* ACTIVITY *
Set each record down exactly, excluding all images.

* SOURCE INFORMATION *
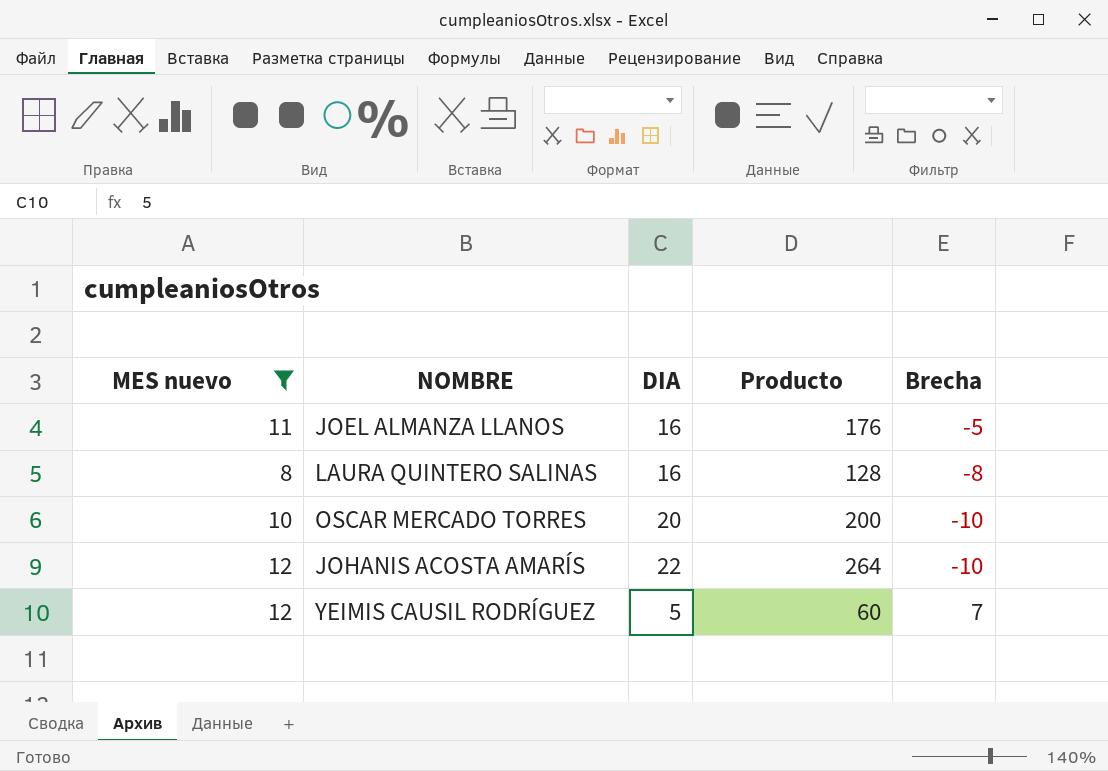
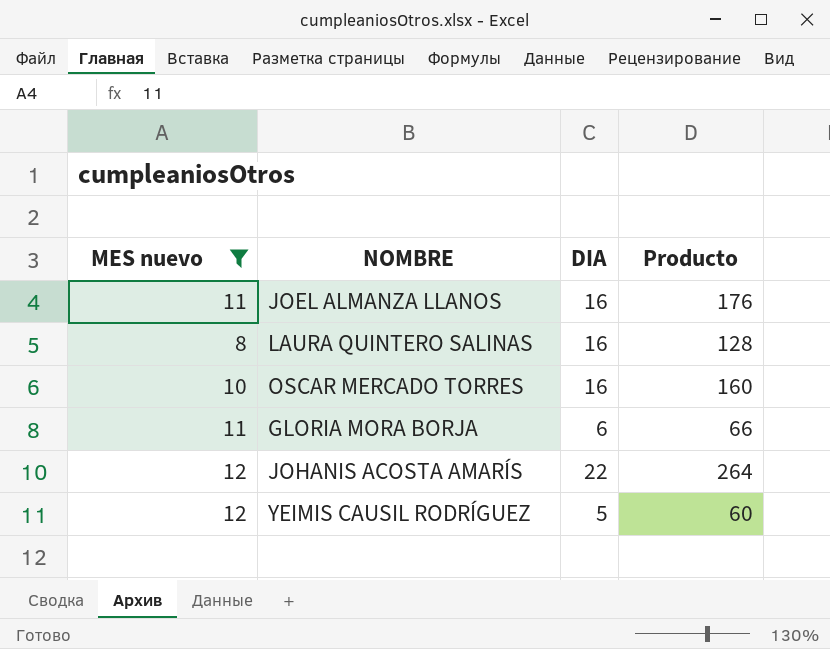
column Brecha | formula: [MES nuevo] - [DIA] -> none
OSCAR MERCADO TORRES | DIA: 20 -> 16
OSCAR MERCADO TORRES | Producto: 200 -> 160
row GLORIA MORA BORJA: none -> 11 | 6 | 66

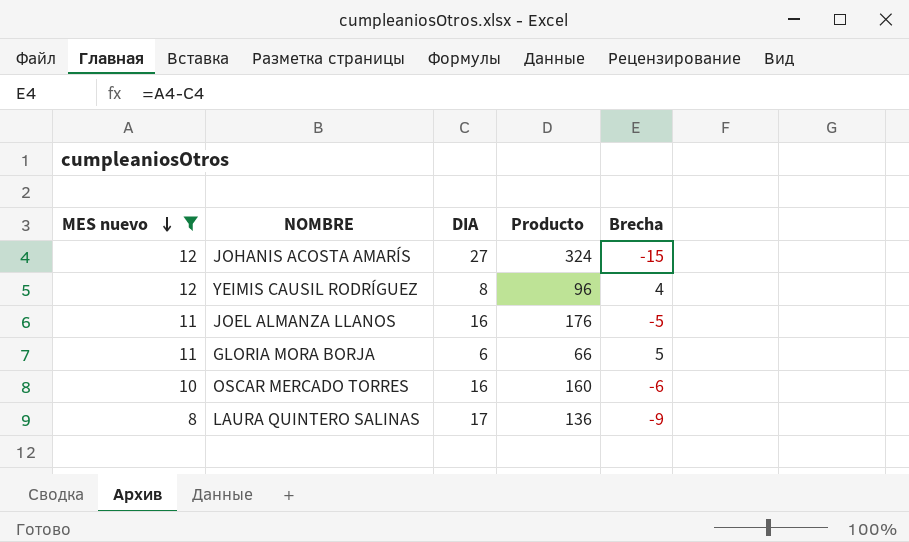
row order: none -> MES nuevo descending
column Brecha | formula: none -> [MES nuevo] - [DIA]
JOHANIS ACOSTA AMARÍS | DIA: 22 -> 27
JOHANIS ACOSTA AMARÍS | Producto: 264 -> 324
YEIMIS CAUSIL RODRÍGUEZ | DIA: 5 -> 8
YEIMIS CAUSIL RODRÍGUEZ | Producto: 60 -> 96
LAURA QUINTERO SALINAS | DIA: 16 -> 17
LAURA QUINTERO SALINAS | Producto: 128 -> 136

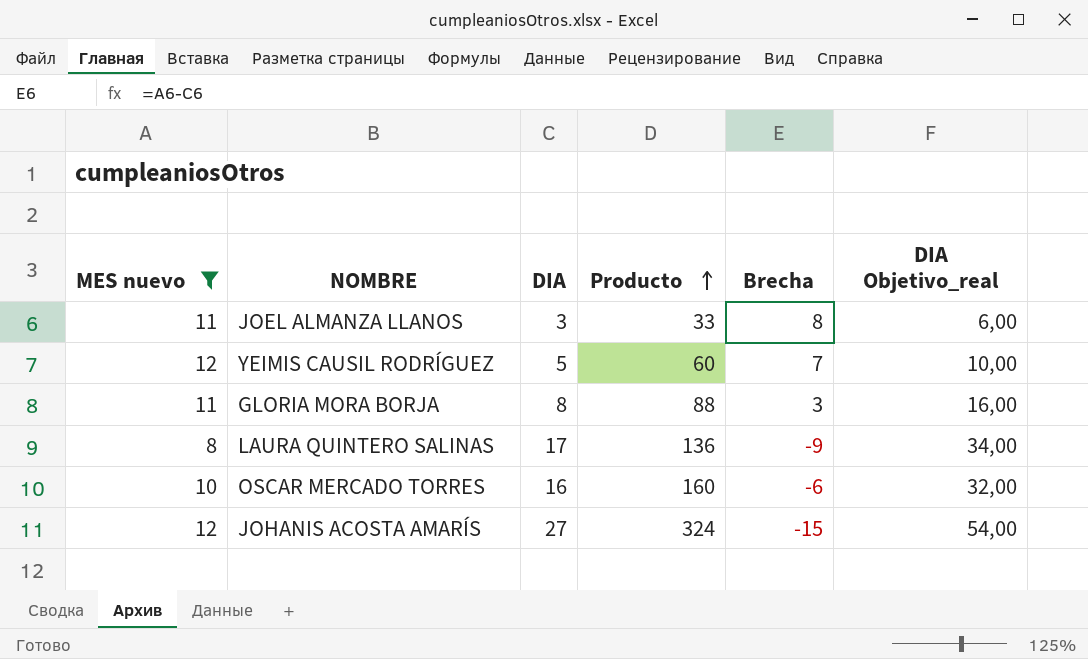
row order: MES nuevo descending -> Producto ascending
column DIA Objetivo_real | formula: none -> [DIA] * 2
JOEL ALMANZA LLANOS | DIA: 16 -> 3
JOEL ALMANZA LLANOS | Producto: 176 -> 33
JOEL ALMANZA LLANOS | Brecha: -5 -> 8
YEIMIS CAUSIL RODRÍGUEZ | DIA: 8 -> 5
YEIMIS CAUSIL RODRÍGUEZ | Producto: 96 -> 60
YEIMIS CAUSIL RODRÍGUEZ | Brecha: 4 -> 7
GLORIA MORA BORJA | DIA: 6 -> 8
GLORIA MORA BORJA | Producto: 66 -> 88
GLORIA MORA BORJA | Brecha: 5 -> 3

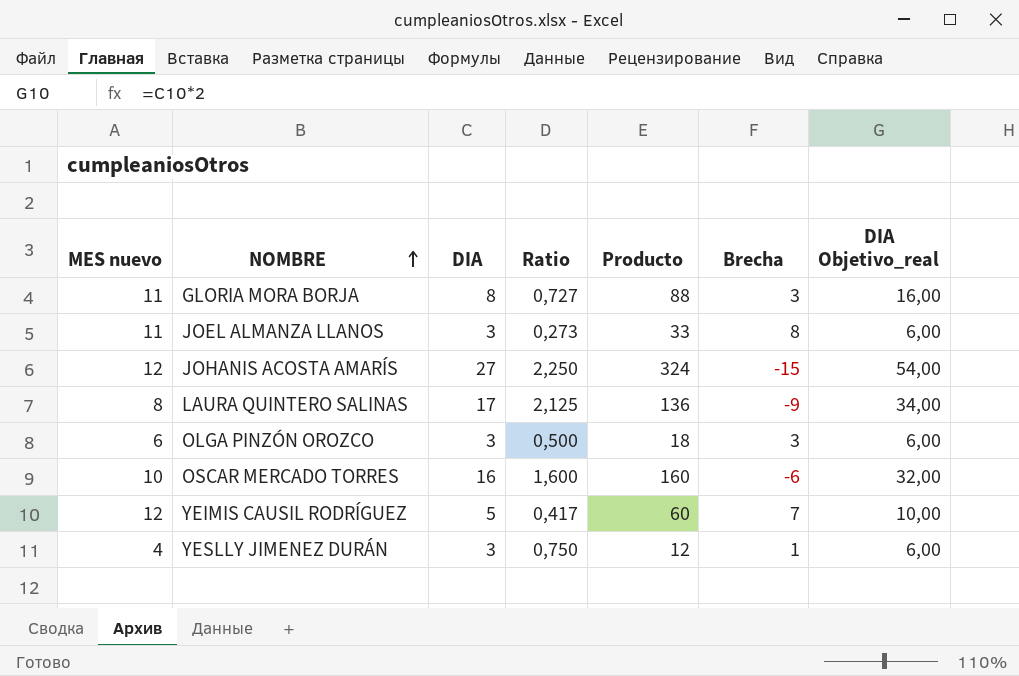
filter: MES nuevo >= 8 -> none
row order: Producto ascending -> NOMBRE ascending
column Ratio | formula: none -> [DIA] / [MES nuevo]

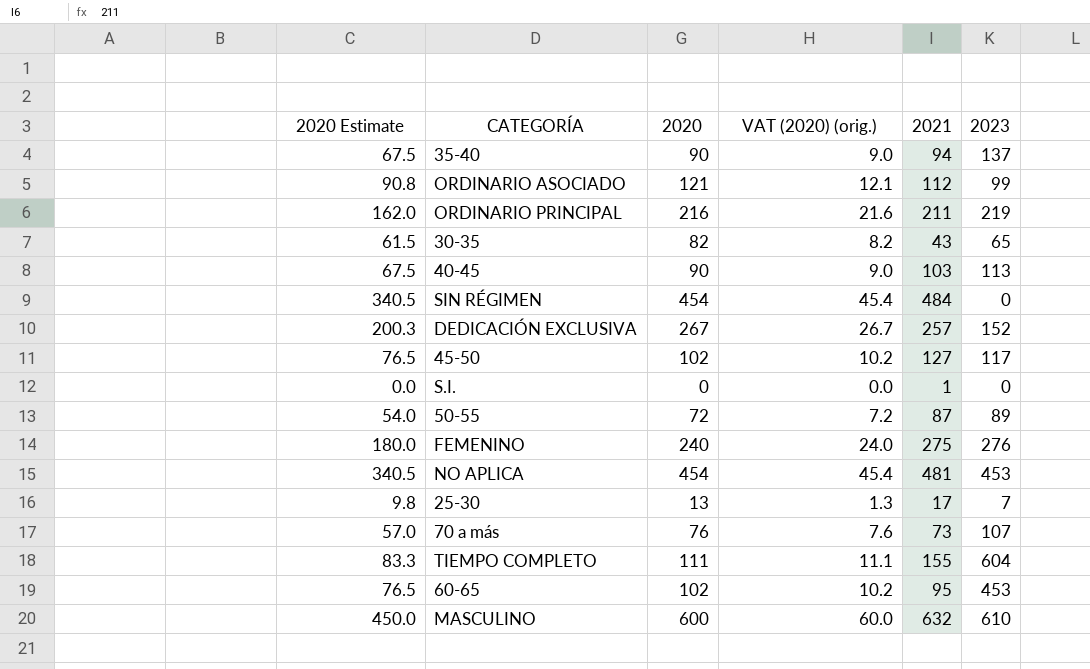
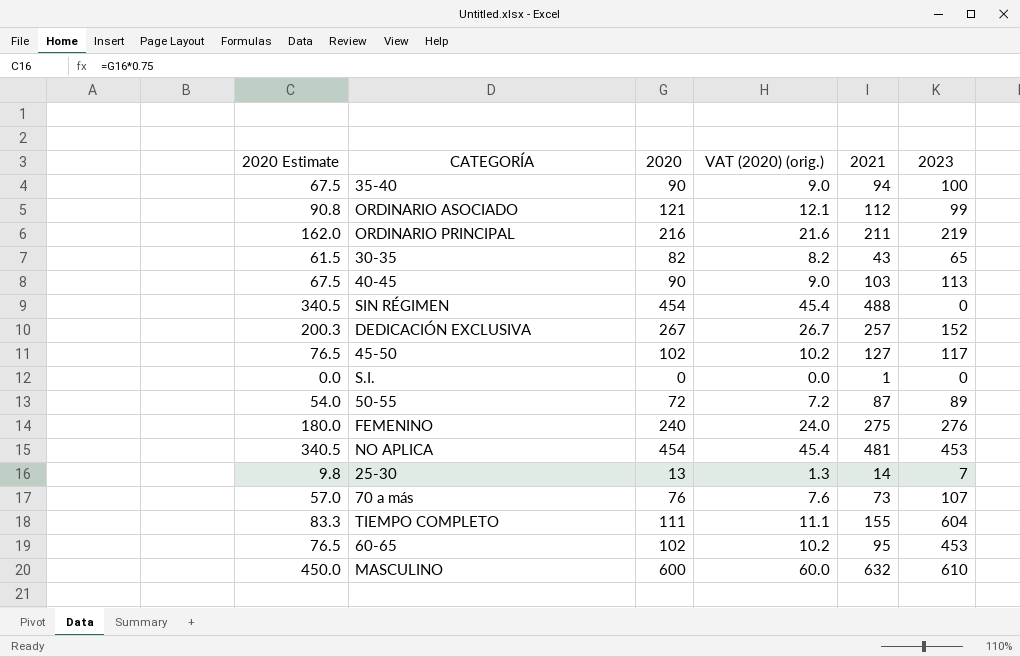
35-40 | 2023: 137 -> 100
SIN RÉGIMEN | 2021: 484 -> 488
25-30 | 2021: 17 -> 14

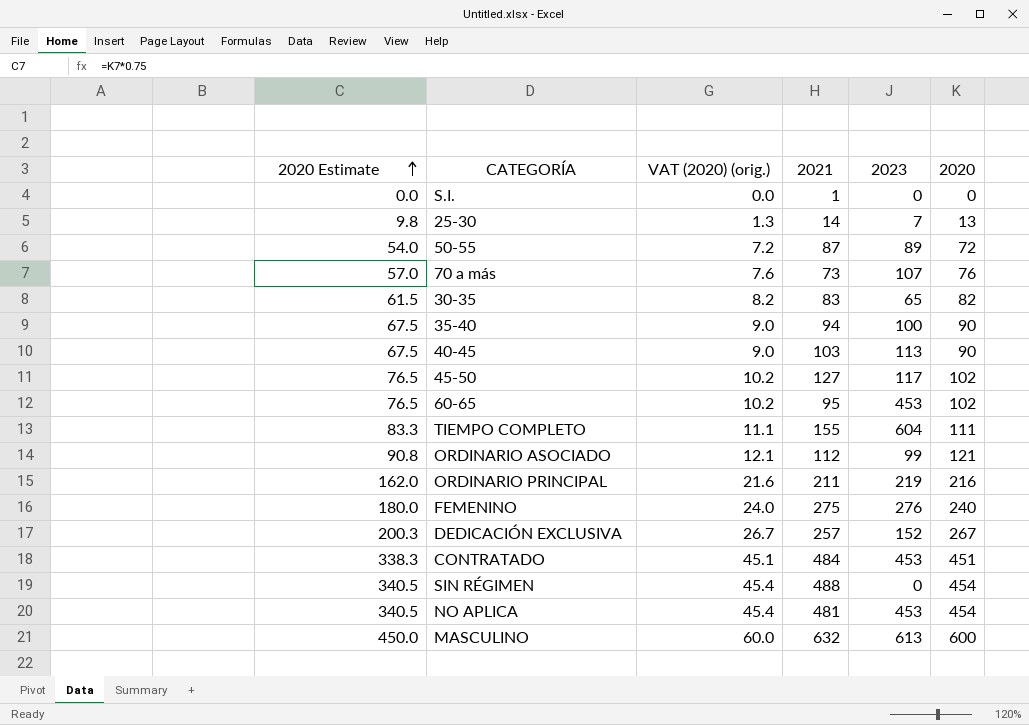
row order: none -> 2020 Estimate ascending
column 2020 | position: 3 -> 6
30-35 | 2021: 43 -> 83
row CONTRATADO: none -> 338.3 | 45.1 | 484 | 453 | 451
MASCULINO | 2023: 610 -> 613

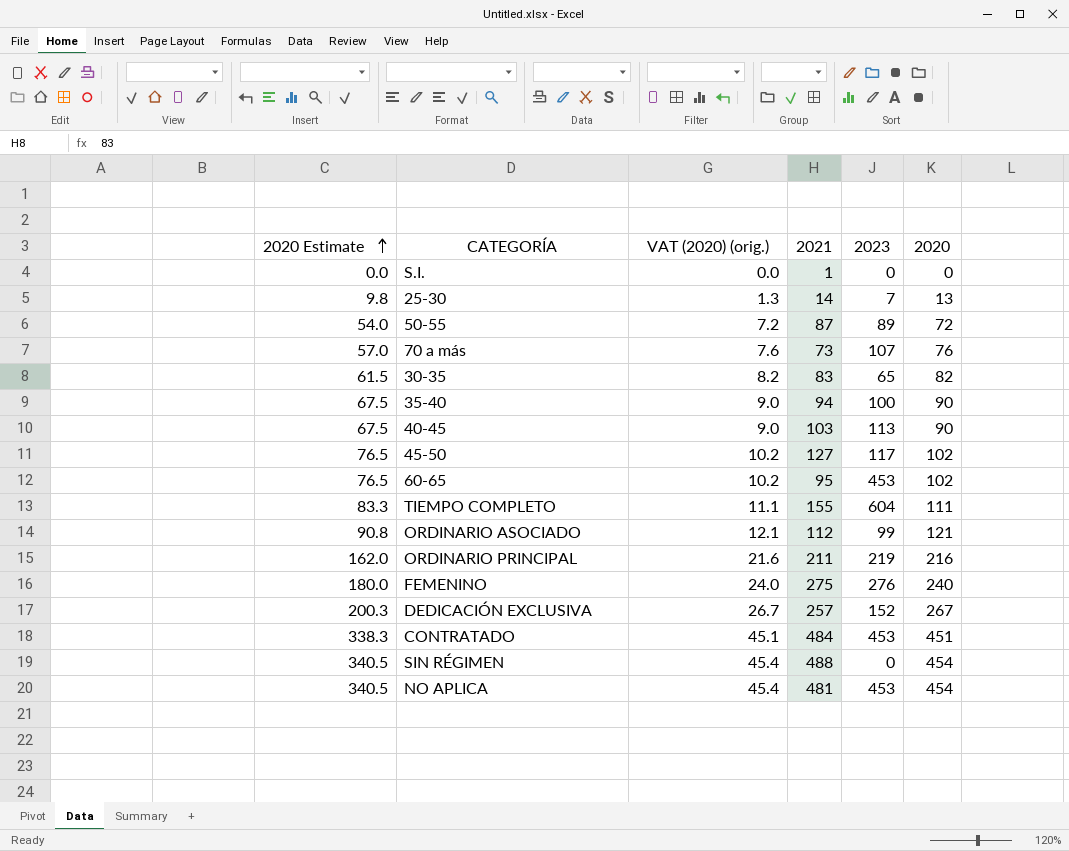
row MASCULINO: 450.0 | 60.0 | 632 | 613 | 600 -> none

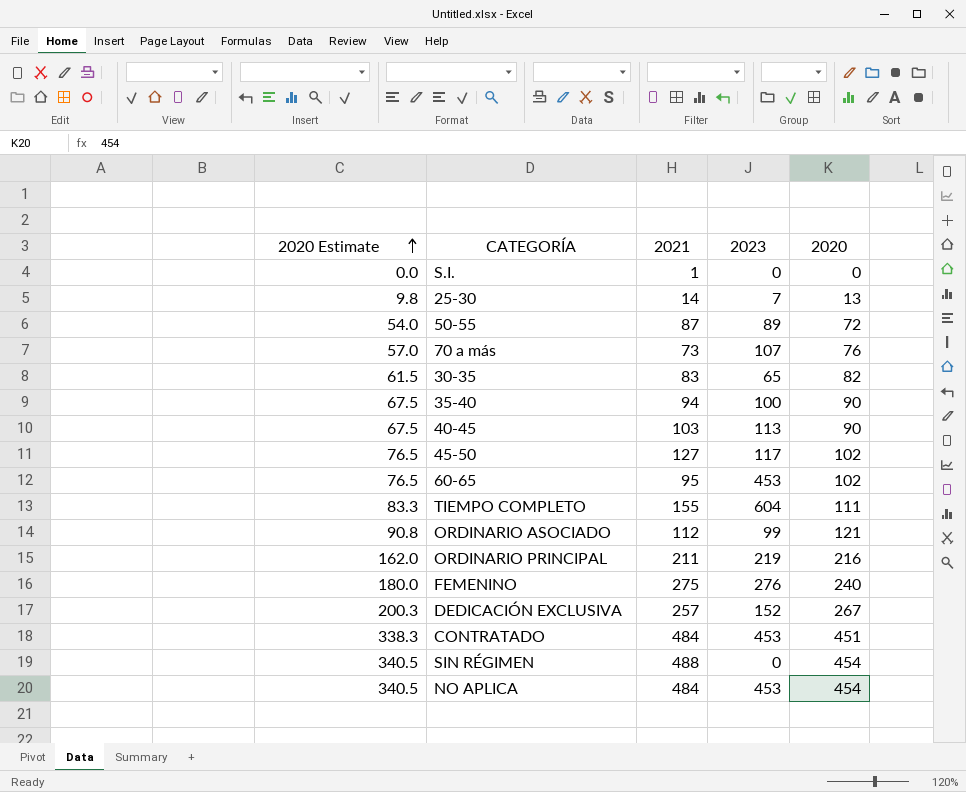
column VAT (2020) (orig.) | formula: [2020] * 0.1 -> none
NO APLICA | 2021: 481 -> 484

* TASK OUTPUT *
column Brecha | formula: [MES nuevo] - [DIA] -> none
OSCAR MERCADO TORRES | DIA: 20 -> 16
OSCAR MERCADO TORRES | Producto: 200 -> 160
row GLORIA MORA BORJA: none -> 11 | 6 | 66

row order: none -> MES nuevo descending
column Brecha | formula: none -> [MES nuevo] - [DIA]
JOHANIS ACOSTA AMARÍS | DIA: 22 -> 27
JOHANIS ACOSTA AMARÍS | Producto: 264 -> 324
YEIMIS CAUSIL RODRÍGUEZ | DIA: 5 -> 8
YEIMIS CAUSIL RODRÍGUEZ | Producto: 60 -> 96
LAURA QUINTERO SALINAS | DIA: 16 -> 17
LAURA QUINTERO SALINAS | Producto: 128 -> 136

row order: MES nuevo descending -> Producto ascending
column DIA Objetivo_real | formula: none -> [DIA] * 2
JOEL ALMANZA LLANOS | DIA: 16 -> 3
JOEL ALMANZA LLANOS | Producto: 176 -> 33
JOEL ALMANZA LLANOS | Brecha: -5 -> 8
YEIMIS CAUSIL RODRÍGUEZ | DIA: 8 -> 5
YEIMIS CAUSIL RODRÍGUEZ | Producto: 96 -> 60
YEIMIS CAUSIL RODRÍGUEZ | Brecha: 4 -> 7
GLORIA MORA BORJA | DIA: 6 -> 8
GLORIA MORA BORJA | Producto: 66 -> 88
GLORIA MORA BORJA | Brecha: 5 -> 3

filter: MES nuevo >= 8 -> none
row order: Producto ascending -> NOMBRE ascending
column Ratio | formula: none -> [DIA] / [MES nuevo]

35-40 | 2023: 137 -> 100
SIN RÉGIMEN | 2021: 484 -> 488
25-30 | 2021: 17 -> 14

row order: none -> 2020 Estimate ascending
column 2020 | position: 3 -> 6
30-35 | 2021: 43 -> 83
row CONTRATADO: none -> 338.3 | 45.1 | 484 | 453 | 451
MASCULINO | 2023: 610 -> 613

row MASCULINO: 450.0 | 60.0 | 632 | 613 | 600 -> none

column VAT (2020) (orig.) | formula: [2020] * 0.1 -> none
NO APLICA | 2021: 481 -> 484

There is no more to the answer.